Scammers Are Actively Exploiting PayPal’s “Send Money” Feature
- Fraudsters are exploiting PayPal’s “Send Money” feature and the fact that it’s so user friendly.
- Scammers can send a large number of requests to email addresses and even send reminders after a while.
- Actors could either take over existing accounts or create new ones and then ask for money through social engineering.
Wherever there is money, there are scammers, so the cases that involve crooks trying to trick PayPal users into sending them money are quite frequent. We have recently discussed cybersquatting techniques, how scammers treat simple defrauding over social media as daily jobs, and how cloned Instagram accounts can result in fraudulent money transactions.
Now, Avast has a story on abusing PayPal’s “Send Money” feature, detailing how easy and simple it could be for malicious actors to trick people into sending them money. PayPal gives users the option to send payment requests to up to 20 email addresses at once, so a scammer could abuse this for light or targeted spamming.
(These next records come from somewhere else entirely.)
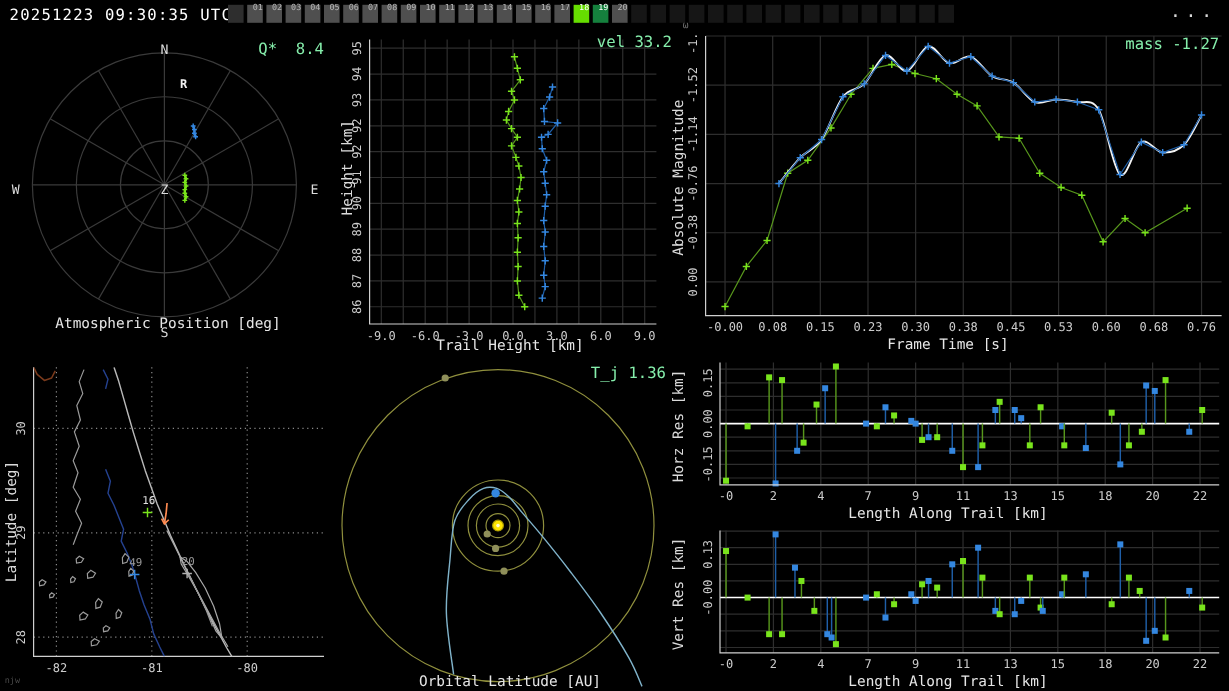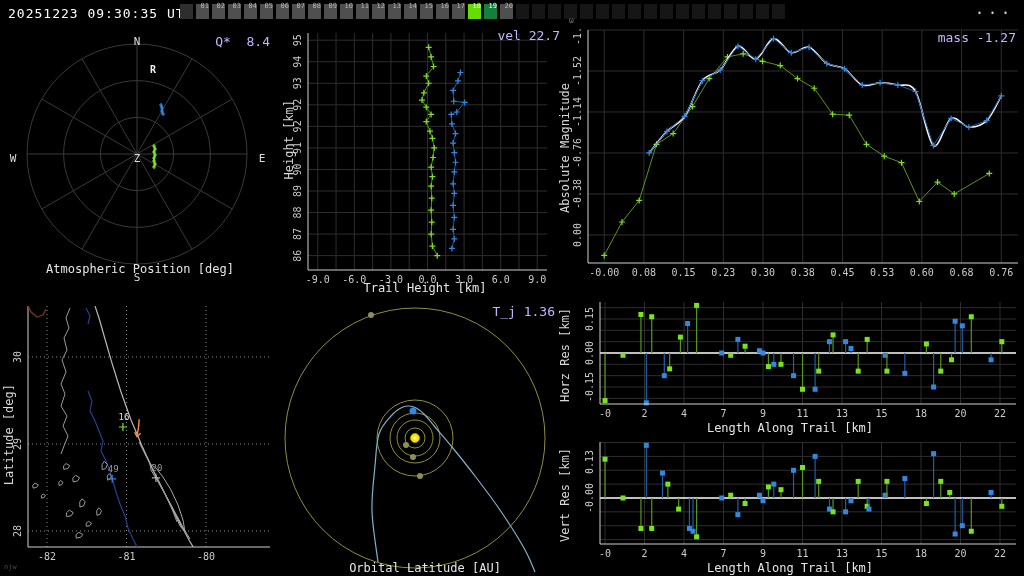"01" .frames { left: 180px -> 190px }
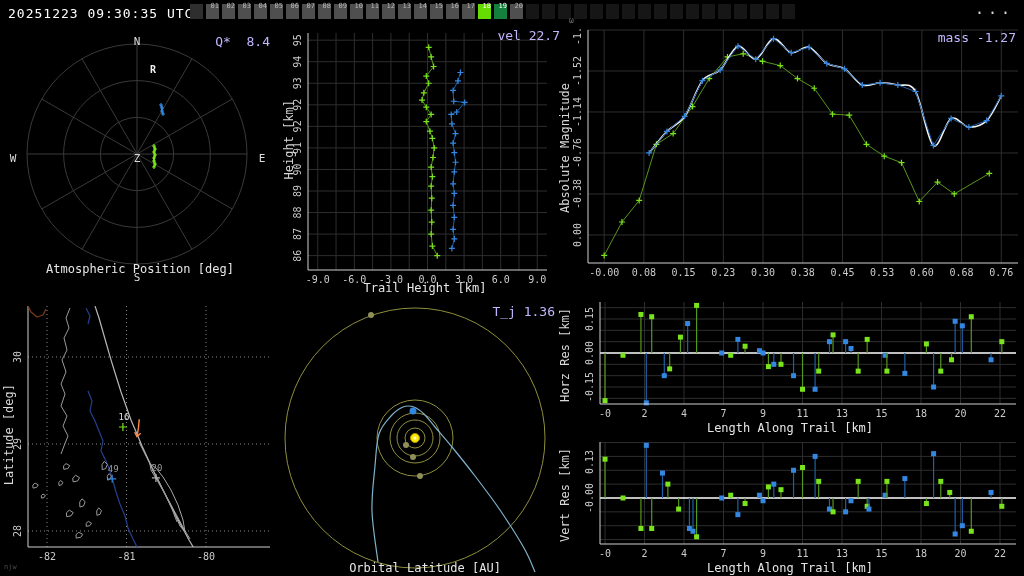"Q* 8.4" .annot { color: #c4b5fd -> #86efac }
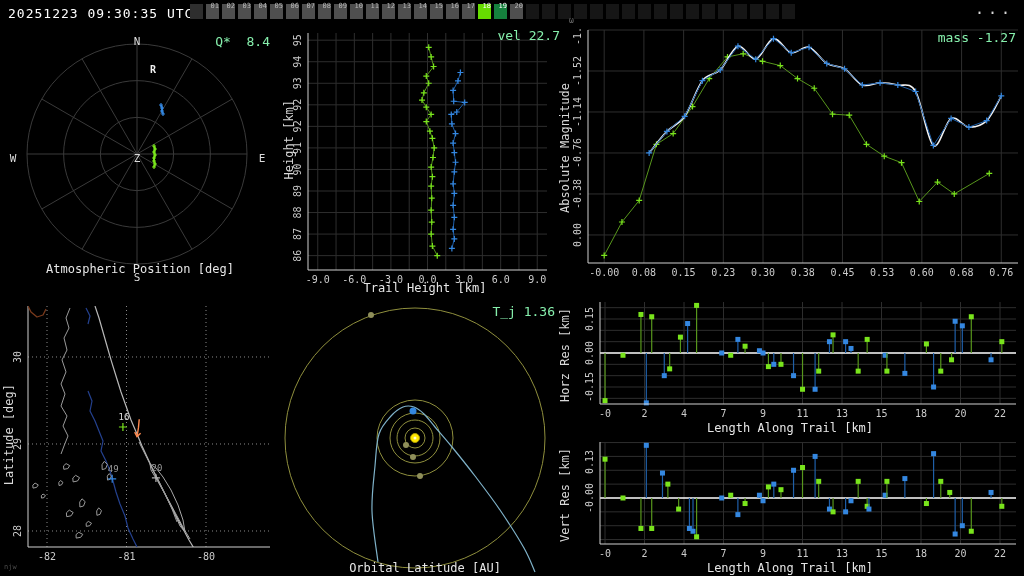"vel 22.7" div.lbl { text: 22.7 -> 33.2 }
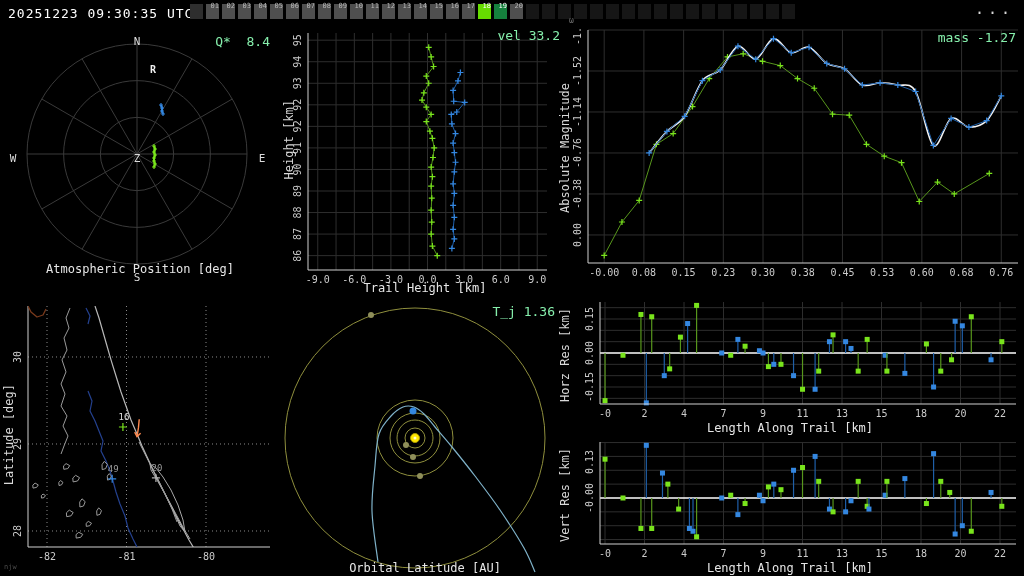"Frame Time [s]" div.lbl { html: none -> <div>Frame Time [s]</div> }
The recipient of the request doesn’t have to be a PayPal user, so having 20 valid email addresses would be enough. If they have a credit card, they can still make the payment to the user who requested the money, so they won’t even have to create a PayPal account to do it.
Avast’s researcher Michal Salát gave it a shot by sending requests to his colleagues to see what would happen. He wrote a message that should be an obvious giveaway of someone experimenting - but a scammer could have written something a lot more convincing and tricky, of course. The amount he asked for was set to $500, but actual actors typically ask for something in the range of $50 to $200.
So, what happens out there is that hackers take over or buy access to other people’s PayPal accounts and start sending out money requests to valid email addresses. In other cases, actors simply create new PayPal accounts and just engage in the above process. After the requests have been distributed, the crook even has the convenience of activating an automatically-generated reminder to be distributed to the recipients via email again. It’s all so convenient, and there’s no limit in place apparently, so it can go on indefinitely.
If you receive a PayPal “Send Money” request from someone, double-check it by calling that person if you know them. If not, ignore the request as it is almost certainly coming from a scammer. If you send the money, it will be very hard to convince PayPal to revert that action.
Remember, the payment of bills or taxes isn’t requested through PayPal, and if there was anything urgent to request your attention, the other party would have reached out in a more direct way.